====== Given records ======

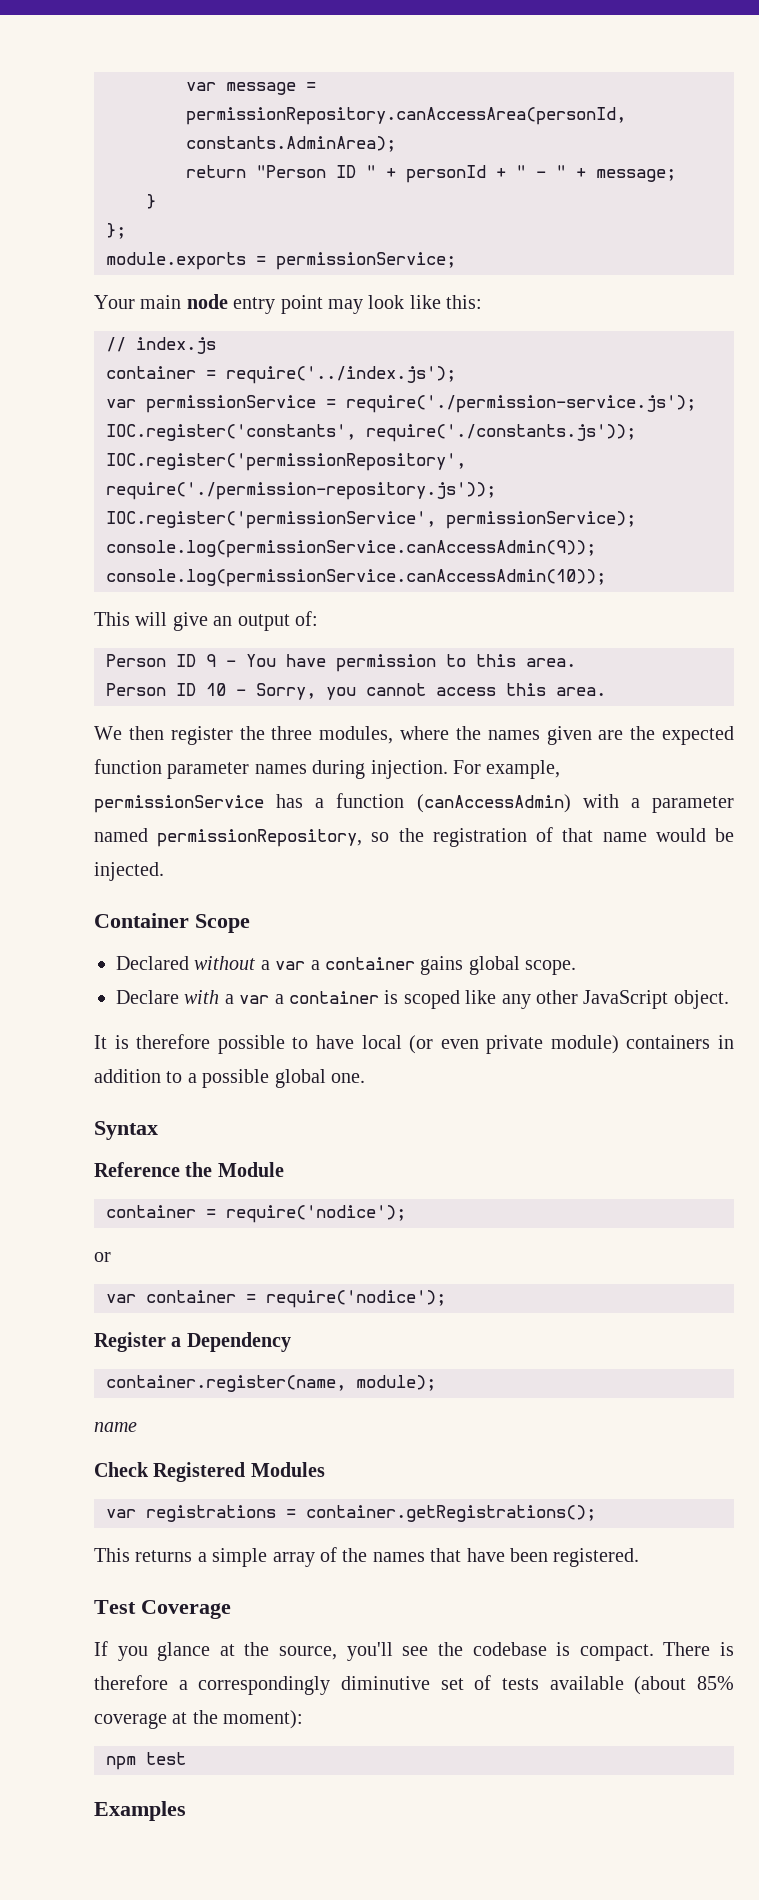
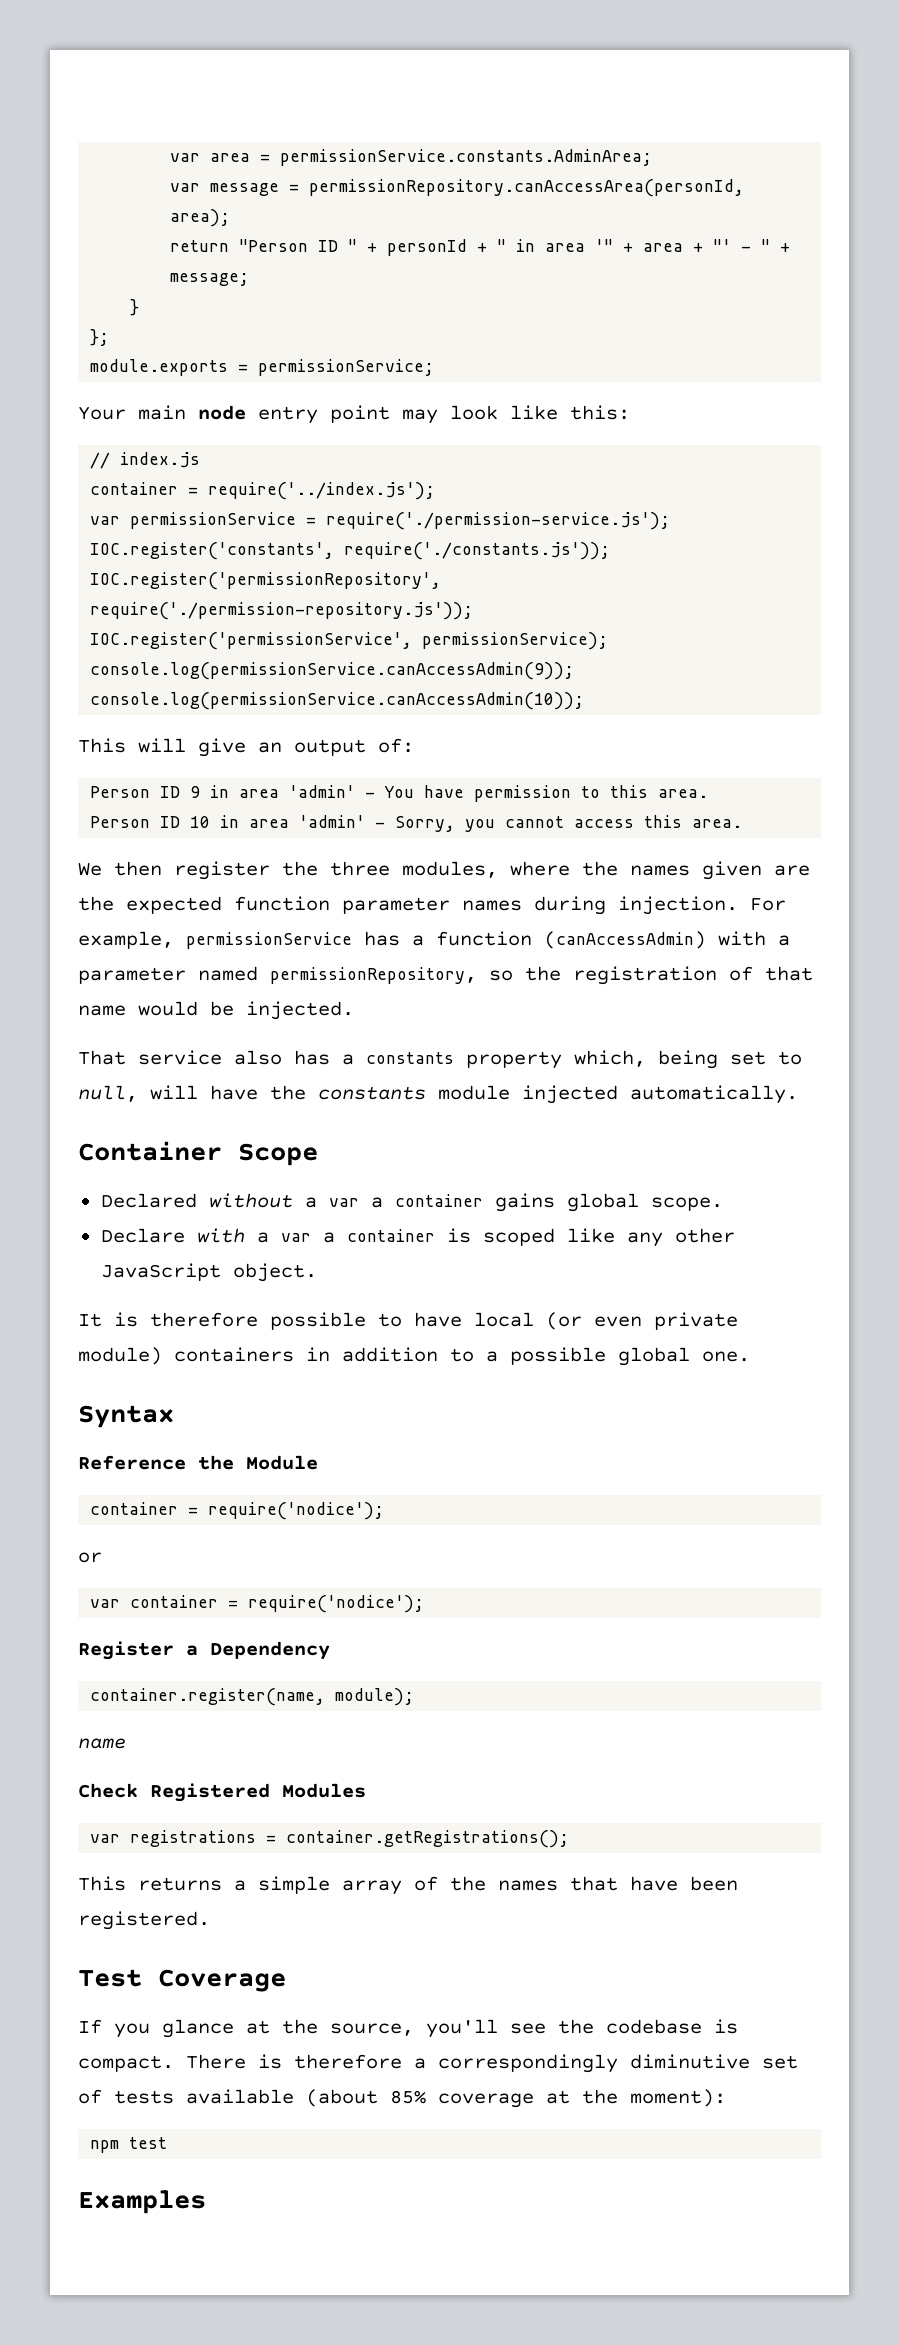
[186,82,216,91] var -> [170,149,653,166] [170,183,201,192] var area = permissionService.constants.AdminArea; // var
[186,136,396,152] constants.AdminArea); -> [170,209,231,227] area);
(526, 171) none -> [516,239,732,252] in area '" + area + "'
(216, 660) none -> [210,785,356,798] in area 'admin'
(226, 689) none -> [220,815,366,828] in area 'admin'
(164, 871) none -> [78,1050,802,1069] [78,1085,798,1104] // That service also has a constants property which, being set to null, will have the constants module injected automatically.

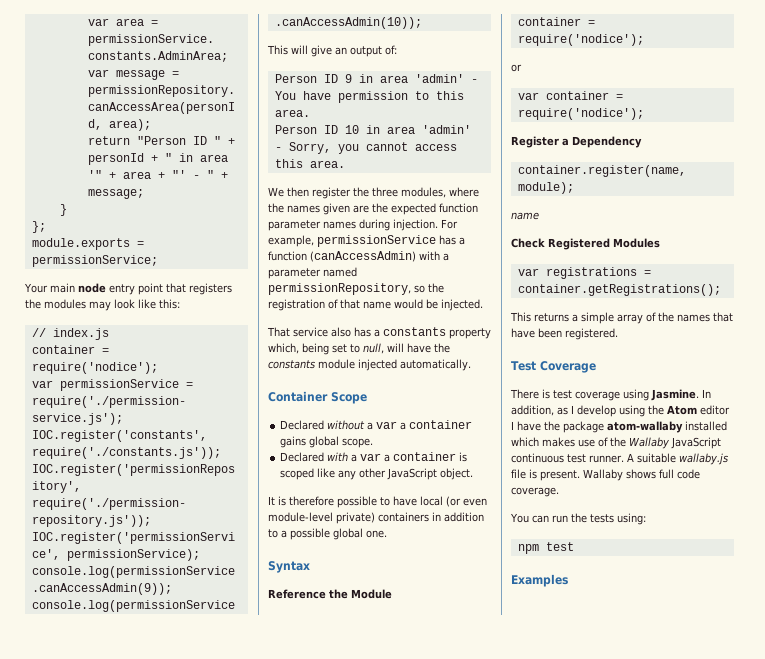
(390, 414) none -> [165,283,232,295] [25,299,86,309] that registers the modules
[208,482,436,500] require('../index.js'); -> [31,362,158,374] require('nodice');
[100,1228,185,1243] Declare -> [280,452,325,462] Declared
[654,1312,738,1330] [78,1347,162,1365] private module) -> [268,512,375,524] module-level private)
[78,2019,738,2038] [78,2054,798,2073] [78,2089,726,2108] If you glance at the source, you'll see the codebase is compact. There is therefore a correspondingly diminutive set of tests available (about 85% coverage at the moment): -> [510,389,711,401] [511,405,730,417] [511,421,727,433] [511,437,721,449] [511,453,728,465] [511,469,700,481] [511,487,559,497] [510,513,646,525] There is test coverage using Jasmine. In addition, as I develop using the Atom editor I have the package atom-wallaby installed which makes use of the Wallaby JavaScript continuous test runner. A suitable wallaby.js file is present. Wallaby shows full code coverage. // You can run the tests using:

======

### Your assignment
The string "AdminArea" may appear in the lines of the records above. State how many lines contain it, with no other words.

### Task output
2